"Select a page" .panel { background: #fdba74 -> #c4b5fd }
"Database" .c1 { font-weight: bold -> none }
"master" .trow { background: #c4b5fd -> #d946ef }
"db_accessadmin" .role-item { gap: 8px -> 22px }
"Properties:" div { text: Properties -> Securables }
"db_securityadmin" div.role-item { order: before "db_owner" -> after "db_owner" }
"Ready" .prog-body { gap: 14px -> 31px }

☆ ☆ ☆ ☆ ☆ ☆ ☆

= THE PROBLEM =
Could you set down every line above exactly as written?

= ANSWER TO THIS PROBLEM =
"Select a page" .panel { background: #fdba74 -> #c4b5fd }
"Database" .c1 { font-weight: bold -> none }
"master" .trow { background: #c4b5fd -> #d946ef }
"db_accessadmin" .role-item { gap: 8px -> 22px }
"Properties:" div { text: Properties -> Securables }
"db_securityadmin" div.role-item { order: before "db_owner" -> after "db_owner" }
"Ready" .prog-body { gap: 14px -> 31px }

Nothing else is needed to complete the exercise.